· 4 min read

Has Globalisation Had its Day?

Astrid Mitchell
Astrid Mitchell · Editor
Has Globalisation Had its Day?

Globalisation is the result of the ability to move and communicate easily with others leading eventually to global cultural, political and economic integration.

In an economic sense, globalisation is characterised by consolidation, standardisation, interoperability, outsourcing and off-shoring (particular to lower cost countries), complex and extended supply chains, and free movement (of goods and people), all of which have lowered costs, increased demand and generated economic growth around the world.

Globalisation has been seen in general as a ‘good thing’ and its march over the last few decades has appeared unstoppable. Until the arrival of COVID-19, that is.

The speed with which the virus has taken hold around the world reflects the highly connected world we live in, of which globalisation is a key part. Few countries were prepared for this rapid spread of the virus – and normal trade in key supplies (such as PPE and ventilators) was severely disrupted, partly because of logistical difficulties but also because countries overrode contracts to secure these supplies for their own citizens.

This was a harbinger of the vaccine nationalism which has now emerged, the long-term consequences of which will affect not just public health and efforts to defeat the pandemic, but also research, investment in manufacturing capability and, perhaps, the ability of countries to work collaboratively on universal and cost-effective remedies.

And then there is climate change. Put together the challenges thrown up by the pandemic with concerns about emissions and pollution resulting from transporting raw materials, products and people around the world, and some predict that globalisation will be thrown into reverse.

Will this affect the cash community?

Currency production is highly specialised, and the required resources and technical skills are both limited and widely spread. The effects of globalisation can be seen in the exchange and transfer of raw materials, finished products and technical expertise. The supply chain is truly international. In some cases, so are the banknotes themselves (eg. the US dollar and the euro, which are used 60% and 30% respectively outside their borders).

We predicted several years ago, long before people were concerned about the environment and clearly without any foreknowledge of the pandemic, that the currency industry would follow the path to globalisation with consolidation and rationalisation of production, and that the focus of supply would pivot to Asia.

We were pretty much wrong on both counts. Neither has happened to any great extent and perhaps, as a result of recent events, they never will.
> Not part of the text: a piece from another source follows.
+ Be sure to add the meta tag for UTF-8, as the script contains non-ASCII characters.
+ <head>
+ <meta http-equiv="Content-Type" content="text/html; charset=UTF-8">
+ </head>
The majority of the world’s banknotes (c. 85%) are still produced in-country by state printers, even if the materials on which they rely (inks, substrates etc) aren’t.
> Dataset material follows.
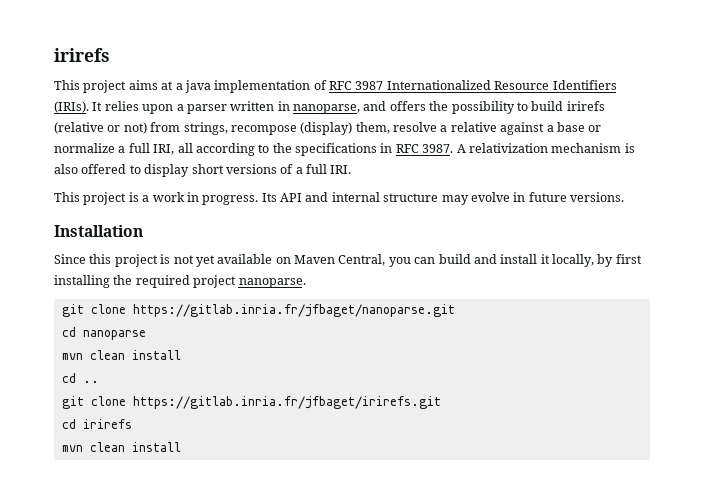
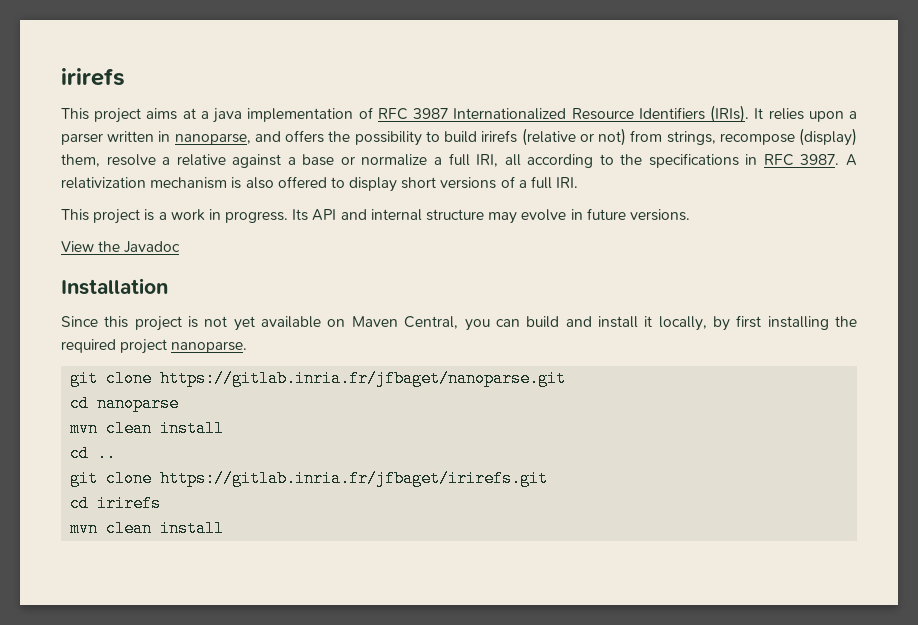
+ View the Javadoc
The only banknote printing works that have closed down in recent years are those of Denmark, Belgium and Ireland. A handful of the larger and commercially-minded producers in Asia have increased exports, but India’s programme for self-sufficiency is largely for domestic consumption, and excess capacity in China, which is fully self-sufficient, has yet to be released onto the market.
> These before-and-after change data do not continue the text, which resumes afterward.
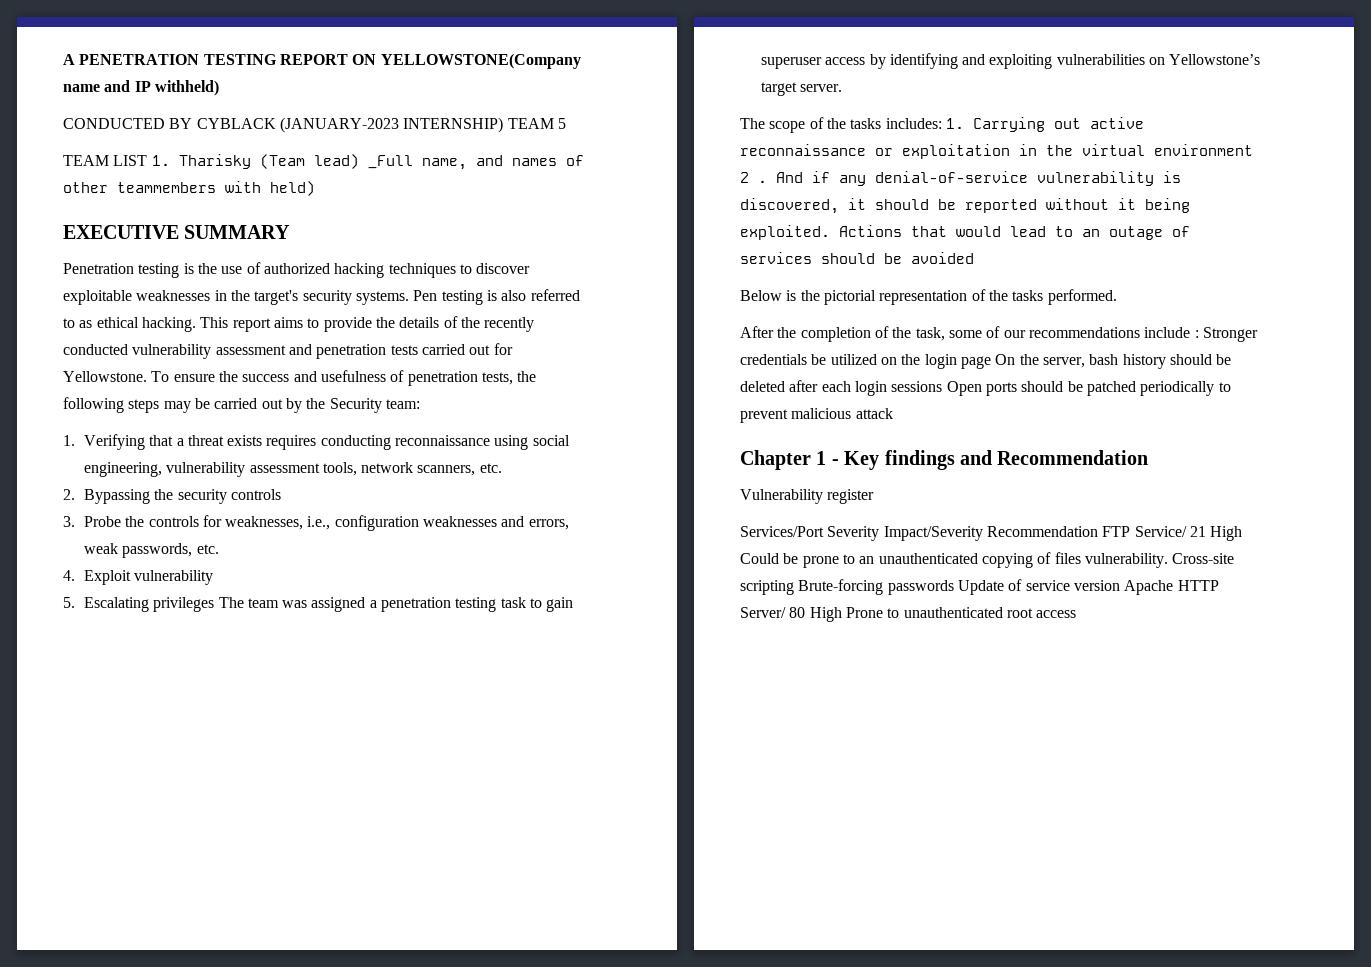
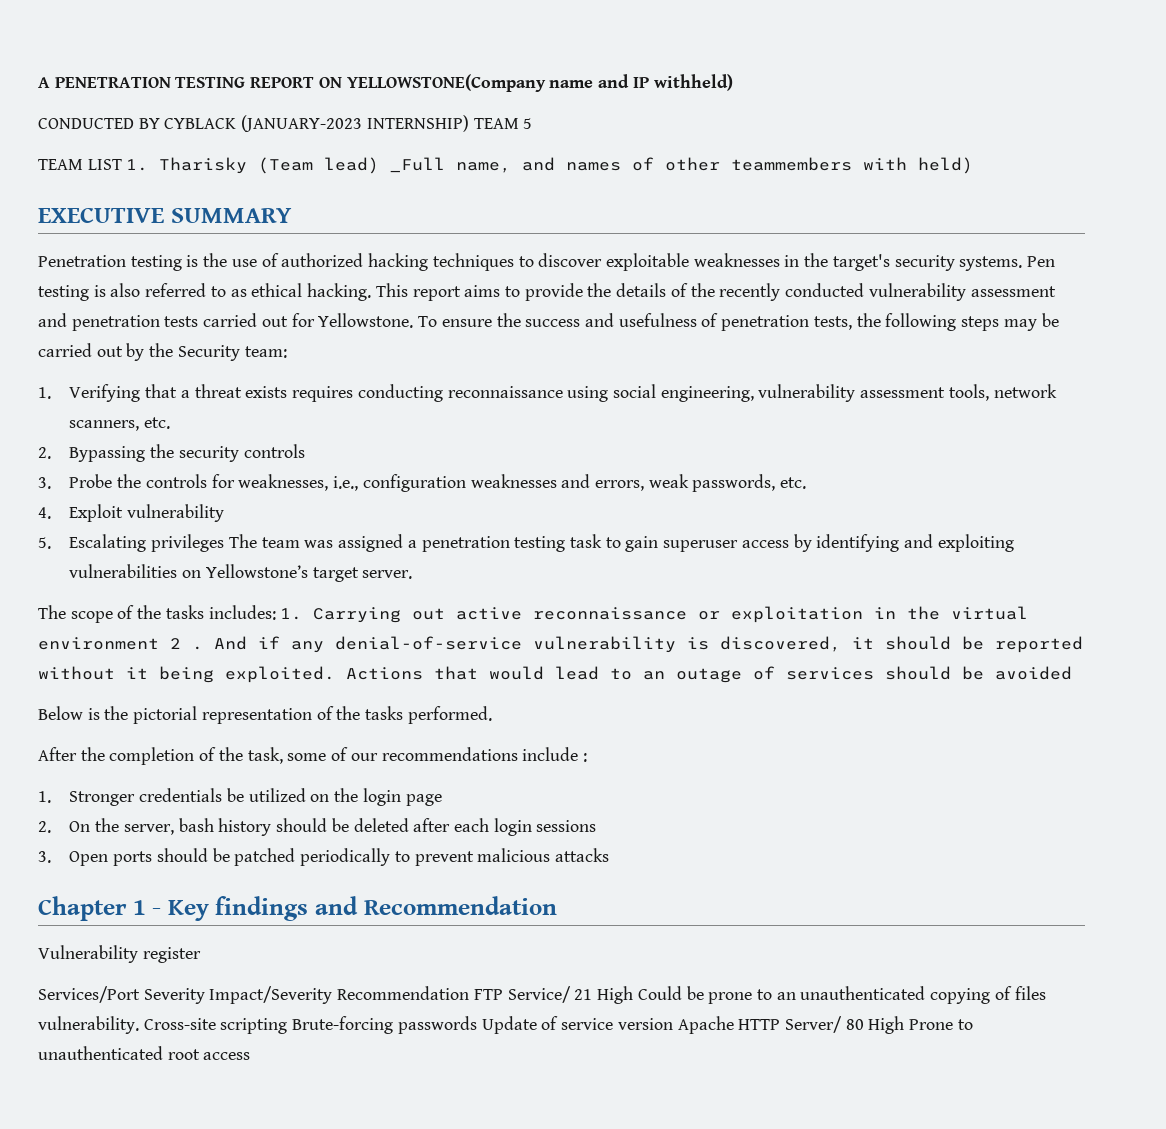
- After the completion of the task, some of our recommendations include : Stronger credentials be utilized on the login page On the server, bash history should be deleted after each login sessions Open ports should be patched periodically to prevent malicious attack
+ After the completion of the task, some of our recommendations include :
+ 1. Stronger credentials be utilized on the login page
+ 2. On the server, bash history should be deleted after each login sessions
+ 3. Open ports should be patched periodically to prevent malicious attacks

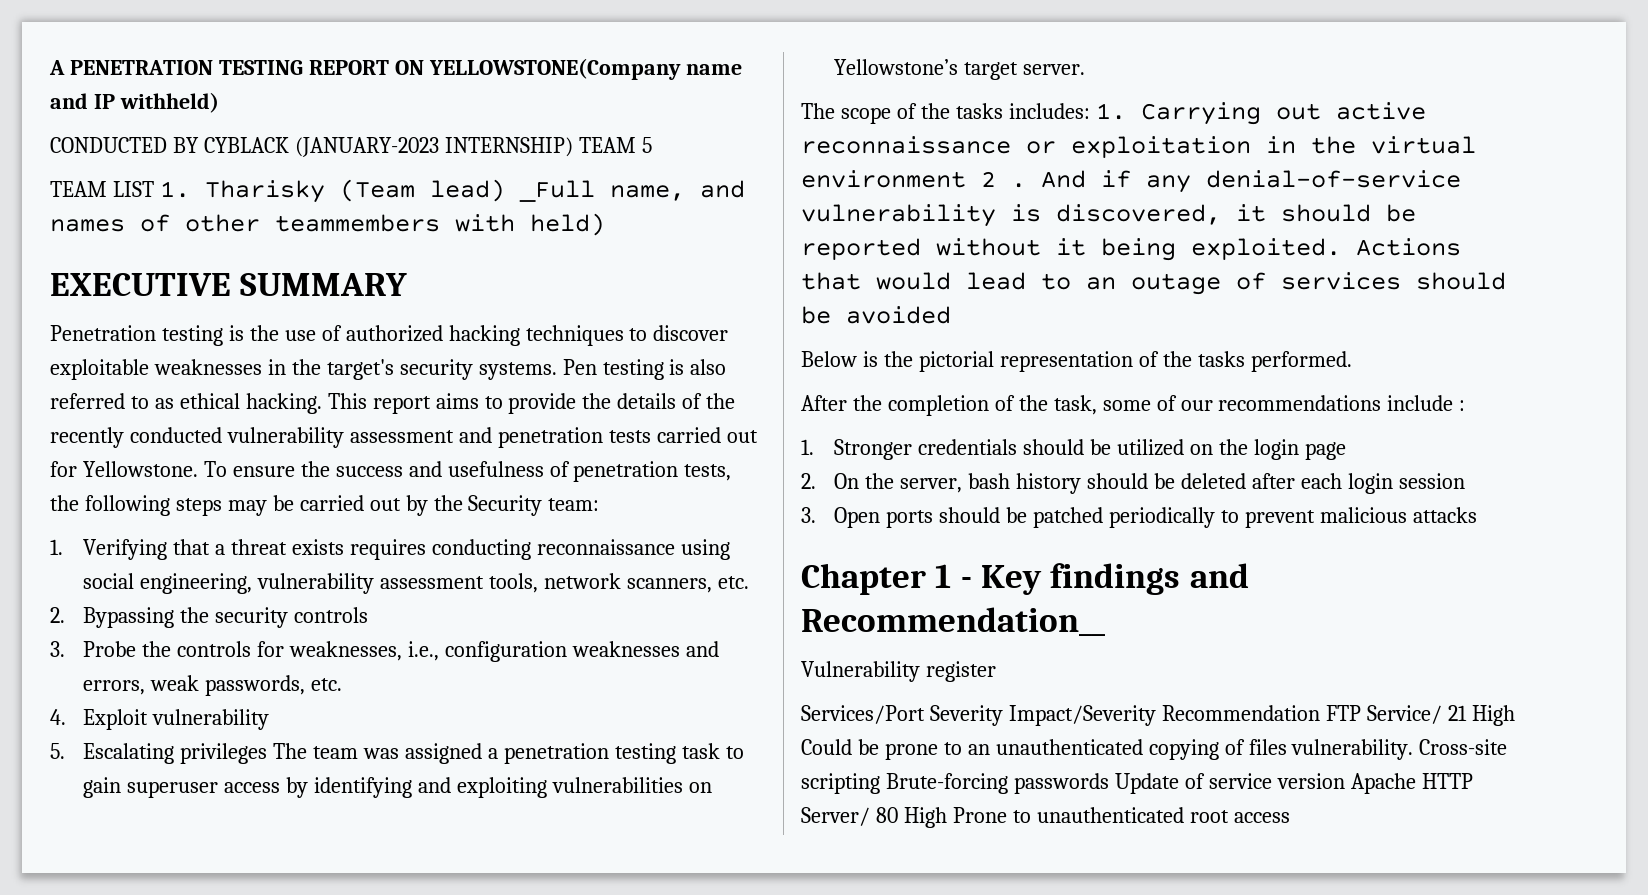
- 1. Stronger credentials be utilized on the login page
+ 1. Stronger credentials should be utilized on the login page
- 2. On the server, bash history should be deleted after each login sessions
+ 2. On the server, bash history should be deleted after each login session
- Chapter 1 - Key findings and Recommendation
+ Chapter 1 - Key findings and Recommendation__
Plans for new printworks in various countries have fallen by the wayside (eg. Malaysia) or are yet to materialise (eg. Ethiopia, Nepal). The only new printer to emerge in the last decade (as distinct from organisations building additional printworks or upgrading existing facilities) is Oumolat in the UAE.

The story is much the same in the minting community. The Danish and Belgian mints have closed, and a handful of others have been privatised, but that is about it.

One of the arguments for domestic production of currency is that banknotes and coins are national assets with security implications that can be best protected by keeping manufacture in-country. Another is that it retains the value of the production and prevents currency outflows. Another still is the development of skills and expertise which can then be applied to other industries, or even to develop exports.

There is no doubt that the security of banknotes and coins can be maintained irrespective of location of production. As for security of supply, the industry has worked successfully over the last year to keep the presses running and customers supplied around the world, despite the logistical challenges.

Whether globalisation will be thrown into reverse with a rise in post-COVID economic nationalism and concerns over climate change remains to be seen. Some suppliers have already created regional hubs and/or joint ventures in their markets to boost local skills and get closer to their customers. This may, of course, continue. But in our industry, given the size and nature of the market, the specific and relatively rare skills involved, combined with an excellent track record in global supply, the advantages of globalisation are less compelling.

The sustainability of banknote and coin production, however, is another matter. The industry has dealt admirably with the consequences of the pandemic. It now needs to apply the same creativity and flexibility to reducing the environmental impact of its products.